▸ **Assignment**
Go through the material line by line and tally those containing the string "NUMBER". Only the tally is wanted.

▸ **Records to process**
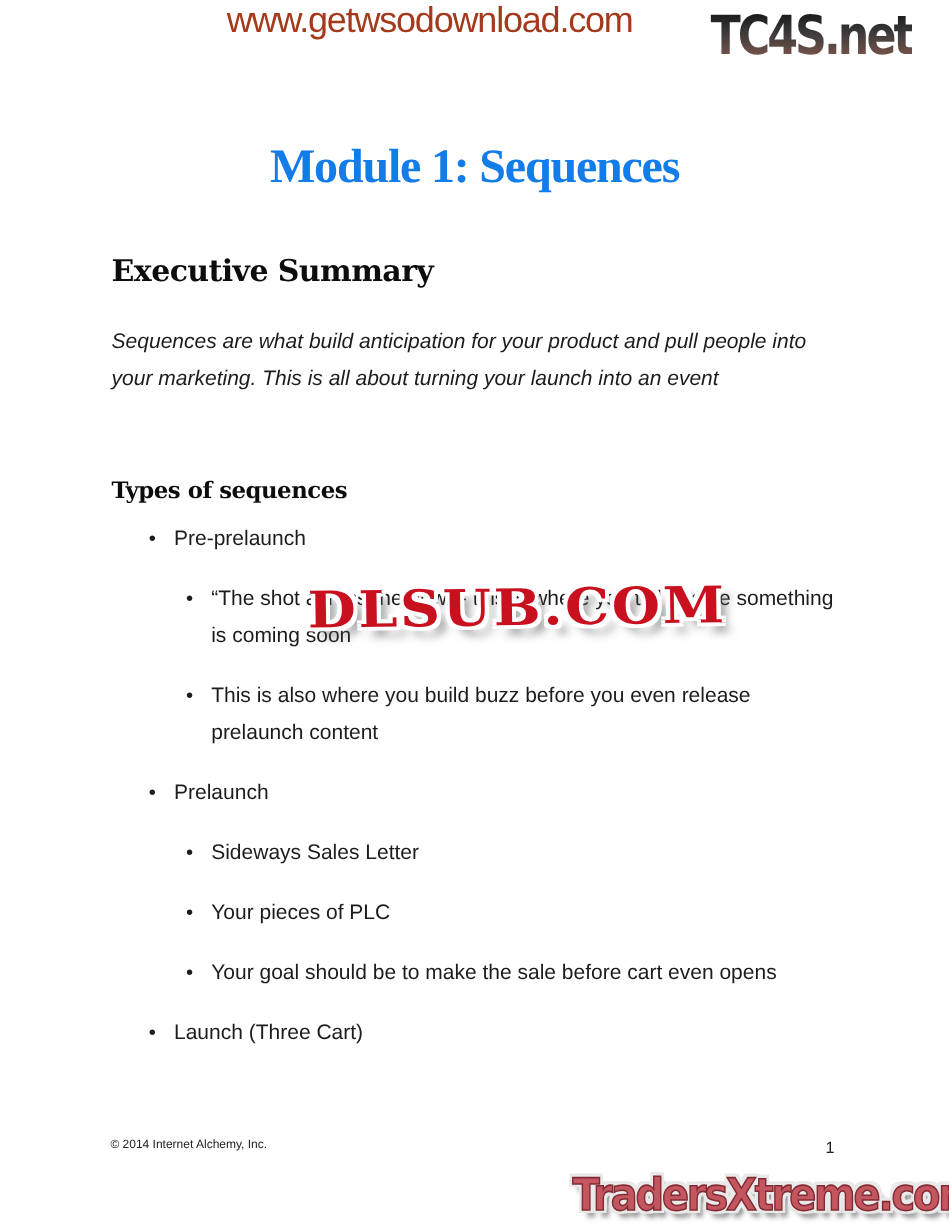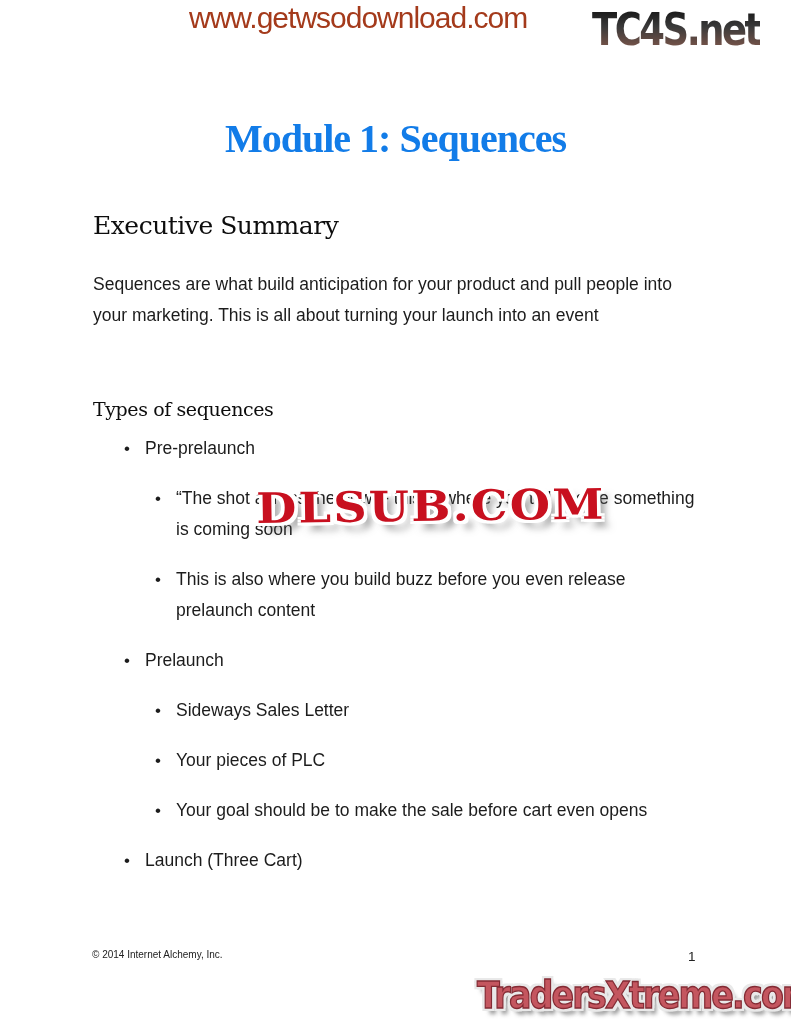--- a/index.html
+++ b/index.html
@@ -29,7 +29,7 @@
   }
   .h-exec{
     position:absolute;top:190px;left:93px;
-    font-family:"DejaVu Serif",serif;font-weight:normal;
+    font-family:"DejaVu Serif",serif;font-weight:bold;
     font-size:25px;color:#0d0d0d;letter-spacing:-.5px;
   }
   .para{

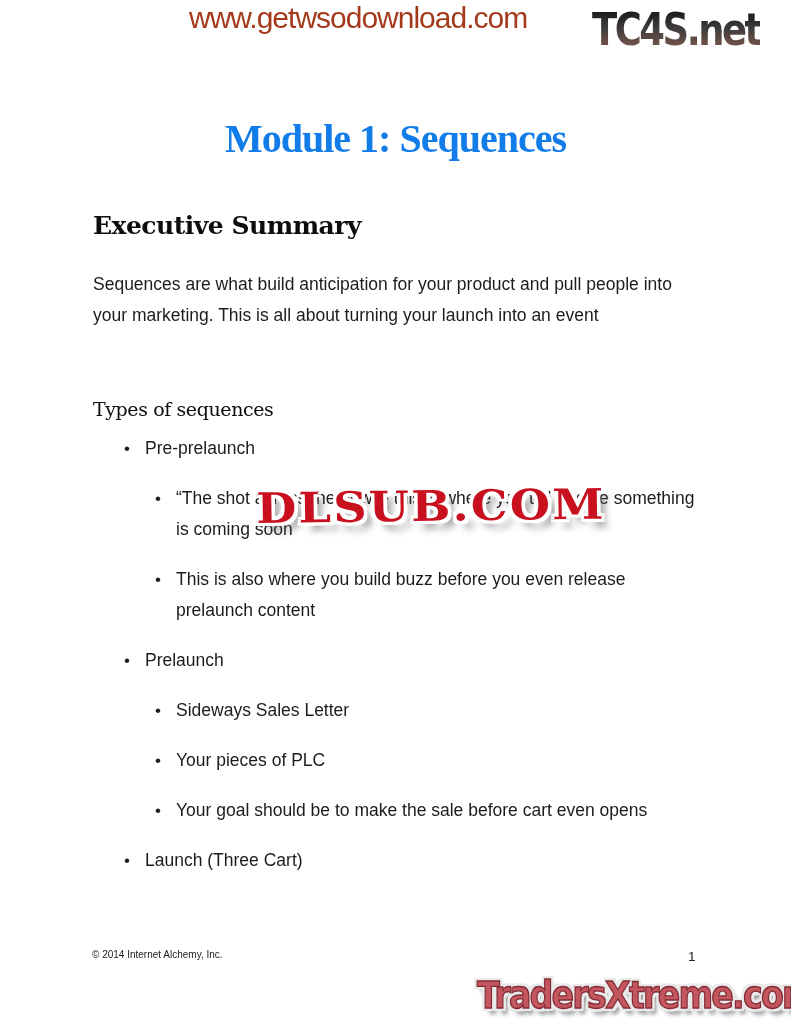--- a/index.html
+++ b/index.html
@@ -34,7 +34,7 @@
   }
   .para{
     position:absolute;top:251px;left:93px;width:630px;
-    font-size:17.5px;line-height:31px;color:#1c1c1c;white-space:pre-line;
+    font-size:17.5px;line-height:31px;color:#1c1c1c;white-space:pre-line;font-style:italic;
   }
   .h-types{
     position:absolute;top:384px;left:93px;

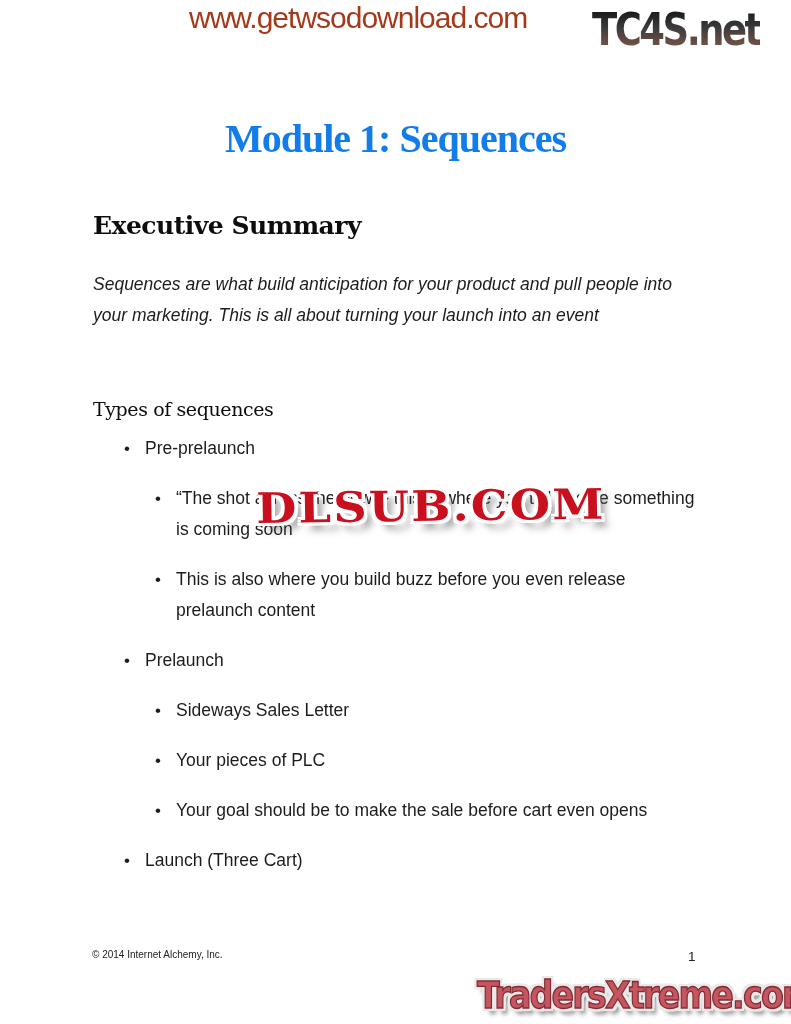--- a/index.html
+++ b/index.html
@@ -38,7 +38,7 @@
   }
   .h-types{
     position:absolute;top:384px;left:93px;
-    font-family:"DejaVu Serif",serif;font-weight:normal;
+    font-family:"DejaVu Serif",serif;font-weight:bold;
     font-size:19px;color:#0d0d0d;letter-spacing:-.4px;margin-top:14px;
   }
   .seq-list{

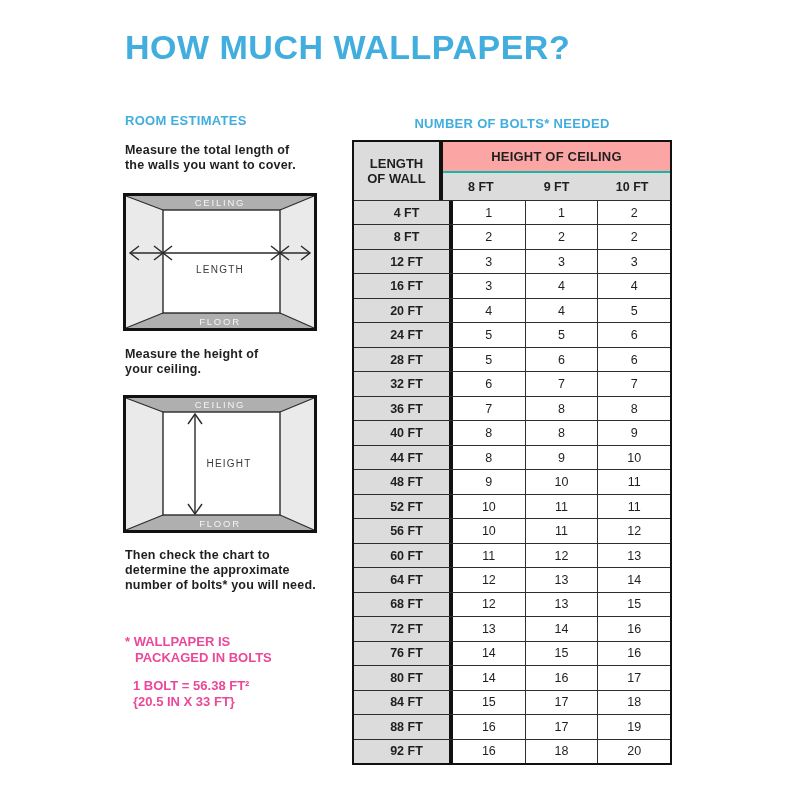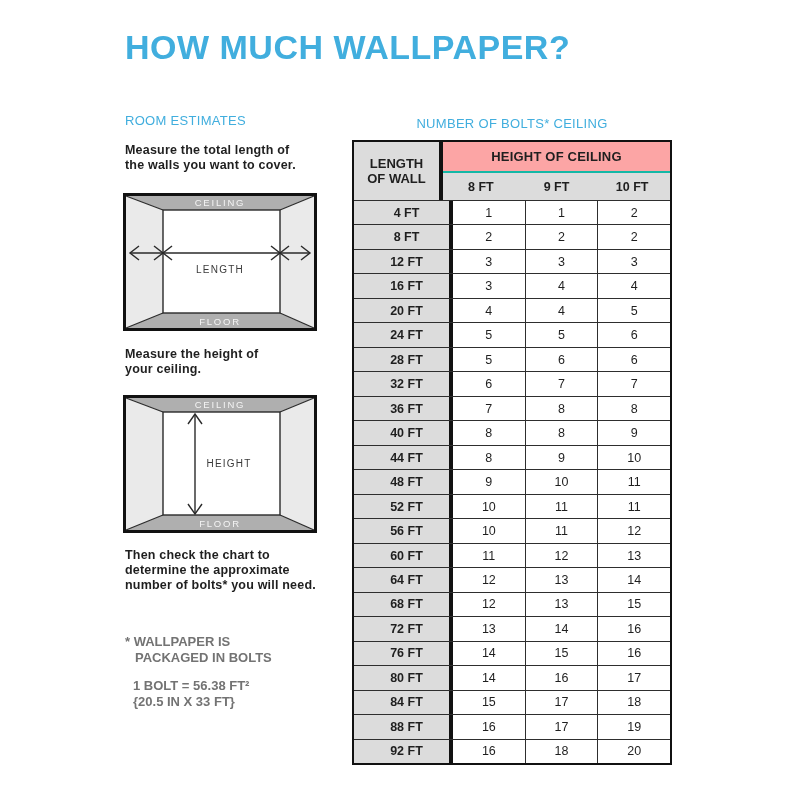--- a/index.html
+++ b/index.html
@@ -12,7 +12,7 @@
     font-size:34px; font-weight:bold; color:#41AEDE; letter-spacing:0.5px;
   }
   .sec-title {
-    position:absolute; font-size:13px; font-weight:normal;
+    position:absolute; font-size:13px; font-weight:bold;
     color:#41AEDE; letter-spacing:0.3px;
   }
   .sec-room { left:125px; top:113px; }

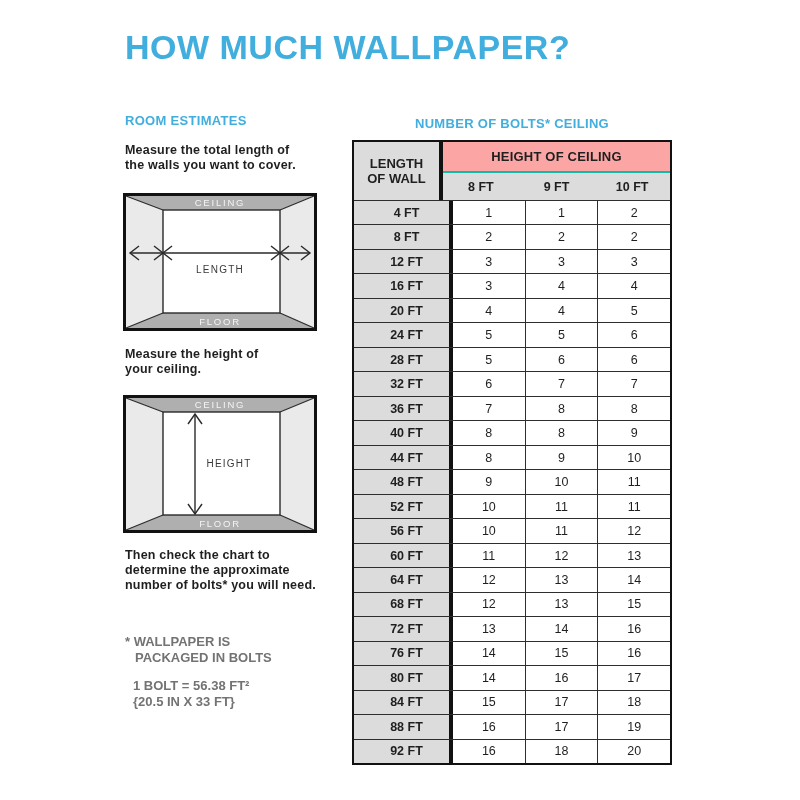--- a/index.html
+++ b/index.html
@@ -141,7 +141,7 @@
     <div>{20.5 IN X 33 FT}</div>
   </div>
 
-  <div class="sec-title sec-bolts">NUMBER OF BOLTS* CEILING</div>
+  <div class="sec-title sec-bolts">NUMBER OF BOLTS* NEEDED</div>
 
   <div class="bolts-table">
     <div class="thead">

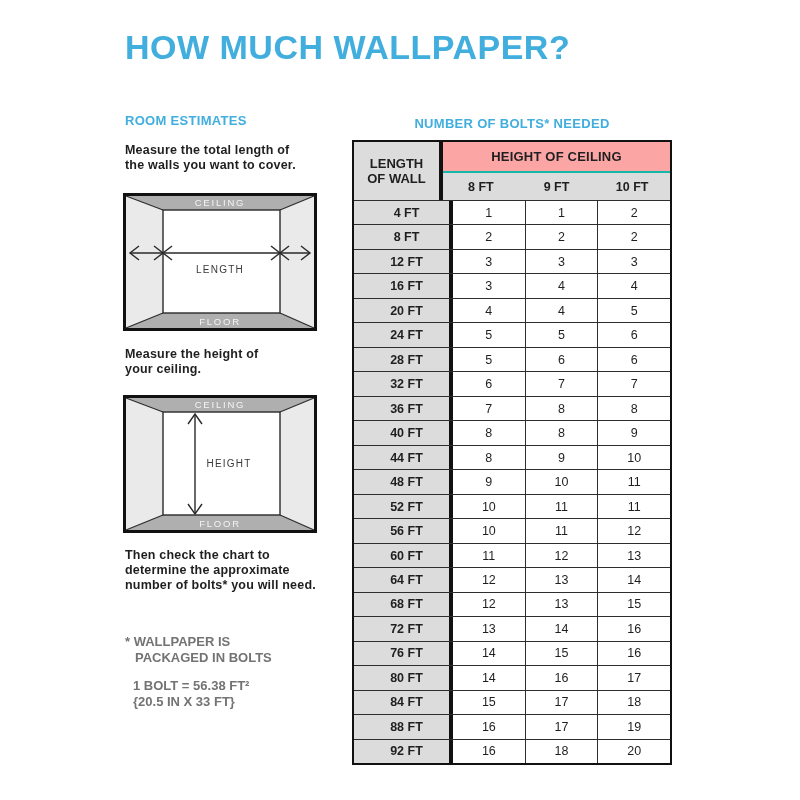--- a/index.html
+++ b/index.html
@@ -24,7 +24,7 @@
   .para-step1 { top:143px; }
   .para-step2 { top:347px; }
   .para-step3 { top:548px; }
-  .bold-note { position:absolute; left:125px; font-size:13px; font-weight:bold; line-height:16px; color:#737373; }
+  .bold-note { position:absolute; left:125px; font-size:13px; font-weight:bold; line-height:16px; color:#ec4899; }
   .note-footnote { top:634px; }
   .note-footnote .l2 { padding-left:10px; }
   .note-bolt { top:678px;margin-left:8px; }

▸ **Written response**
2